Even despite the obvious progress in the development of safety systems at industrial facilities, man-made accidents and catastrophes continue to occur. Moreover, their number is growing, as evidenced by the data of the Swiss company Swiss Re (one of the world’s largest reinsurance companies founded over 150 years ago): over the period 1970-2000, the number of man-made accidents and disasters with a total economic loss of more than USD 67 million each increased more than 3 times. At the same time, they occurred 1.6-1.7 times more often than natural emergency situations with comparable destructiveness.

This fact is confirmed by the United Nations (UN) data:
– in terms of their consequences, man-made disasters became comparable to natural disasters and now have the third place among all types of disasters, after hydrometeorological (floods and tsunamis) and geological (earthquakes, volcanic eruptions, avalanches and mudflows) in terms of the number of deaths;
– over the past 30 years, the damage caused by man-made disasters has increased almost 3-fold and amounts to about USD 200 bln. a year.

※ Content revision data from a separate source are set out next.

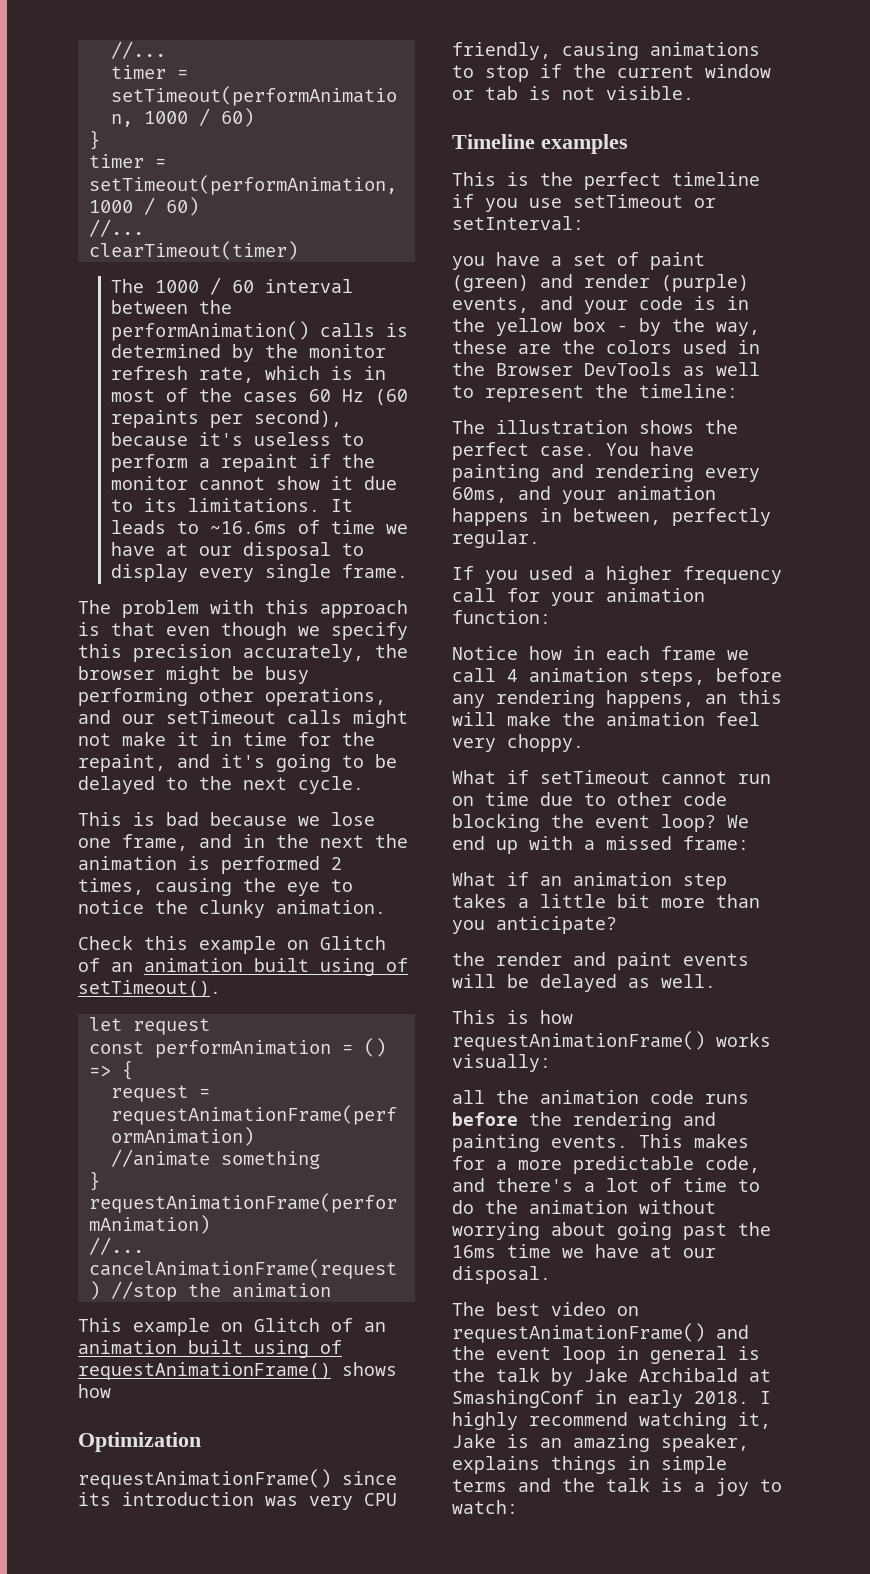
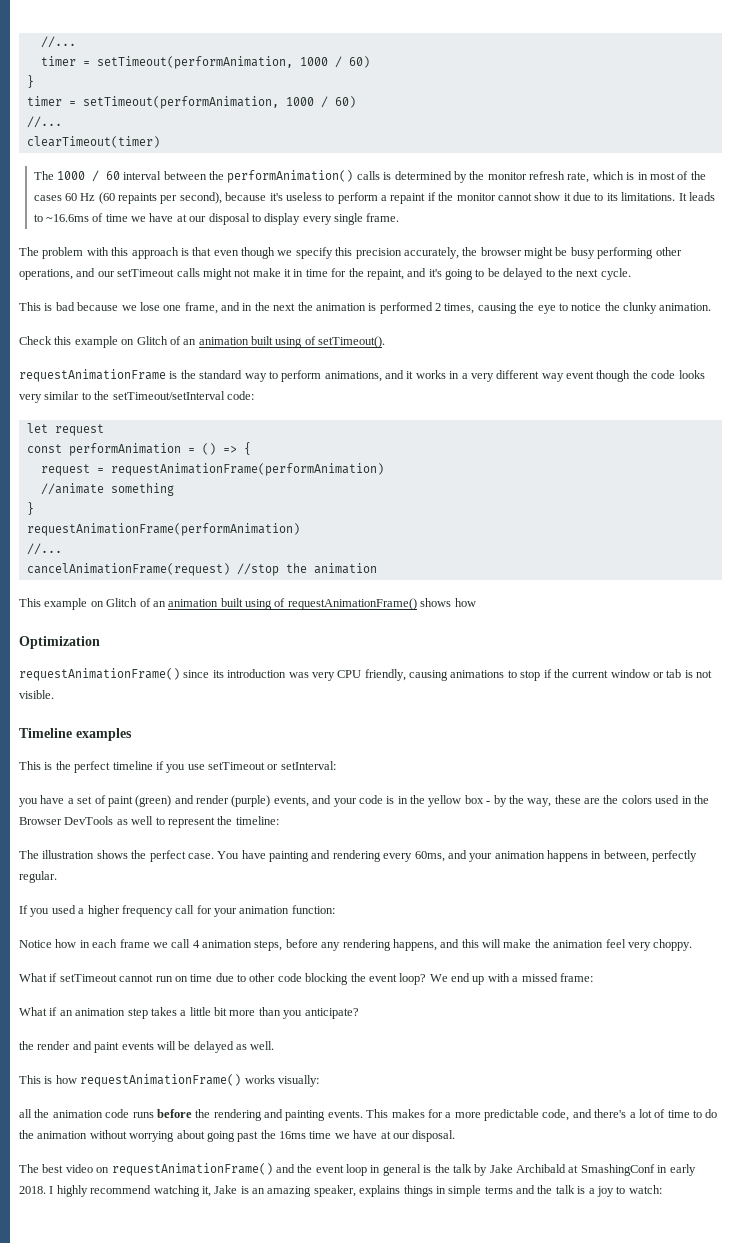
+ requestAnimationFrame is the standard way to perform animations, and it works in a very different way event though the code looks very similar to the setTimeout/setInterval code:
- Notice how in each frame we call 4 animation steps, before any rendering happens, an this will make the animation feel very choppy.
+ Notice how in each frame we call 4 animation steps, before any rendering happens, and this will make the animation feel very choppy.

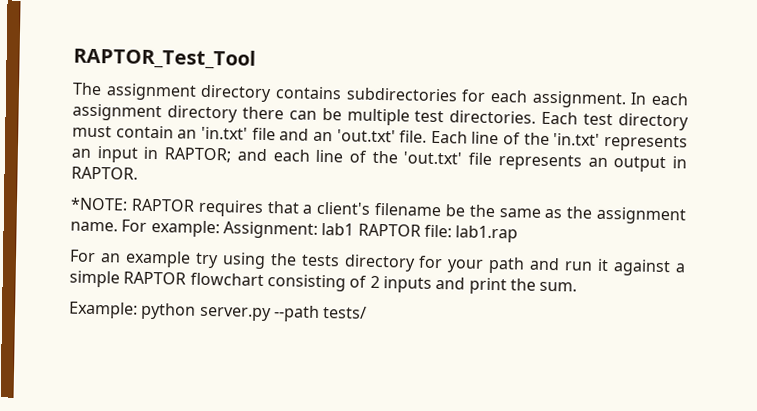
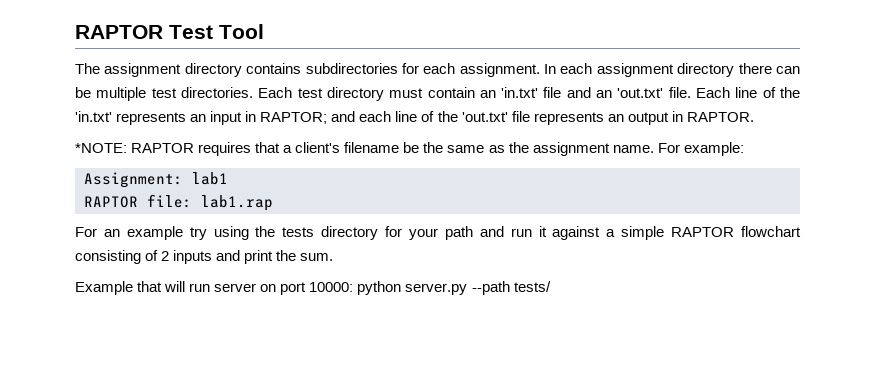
- RAPTOR_Test_Tool
+ RAPTOR Test Tool
- For example: Assignment: lab1 RAPTOR file: lab1.rap
+ For example:
+ Assignment: lab1
+ RAPTOR file: lab1.rap
- Example: python server.py --path tests/
+ Example that will run server on port 10000: python server.py --path tests/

In addition, the annual losses from man-made accidents and disasters are measured by thousands of human lives around the world and irreparable damage to the environment. Man-made accidents and catastrophes have a beginning, but they do not have ending, they are often unpredictable, the degree of damage caused by them does not decrease over time, as negative factors continue to operate for many more years, leading to severe environmental consequences. In addition, the increasing technogenic burden on the environment, transboundary pollution transfer and the resulting global environmental changes have led to the emergence of a new type of combined natural and man-made risks. They are increasingly beginning to prevail among the threats to sustainable development from emergencies.

In the last decades of the last century unprecedented “man-made disasters” caused mankind to seriously think about their own vulnerability and to search for ways of more secure and sustainable development. So the leading issue was the problem of man-made safety at industrial facilities in order to avoid the emergency situations during their operation.

This Study will investigate the situation in four manufacturing sectors – chemical, oil refining, coal mining and nuclear power. The choice was made based on the number and scale of man-made disasters that occurred and occur at the sites of these industries after the Second World War, as well as the amount of damage caused to human health and the environment. In addition, the Study will consider the legislative and regulatory requirements for the technogenic security of critical infrastructure facilities in several European countries, as well as practical aspects of regulation and supervision. Attention will also be paid to the key aspect, which will investigate the safety of chemical, oil refining, coal industries, nuclear power and critical infrastructure facilities- stress tests. The possibility and expediency of unifying the requirements for the safety of enterprises from the listed industries and critical infrastructure facilities will be considered.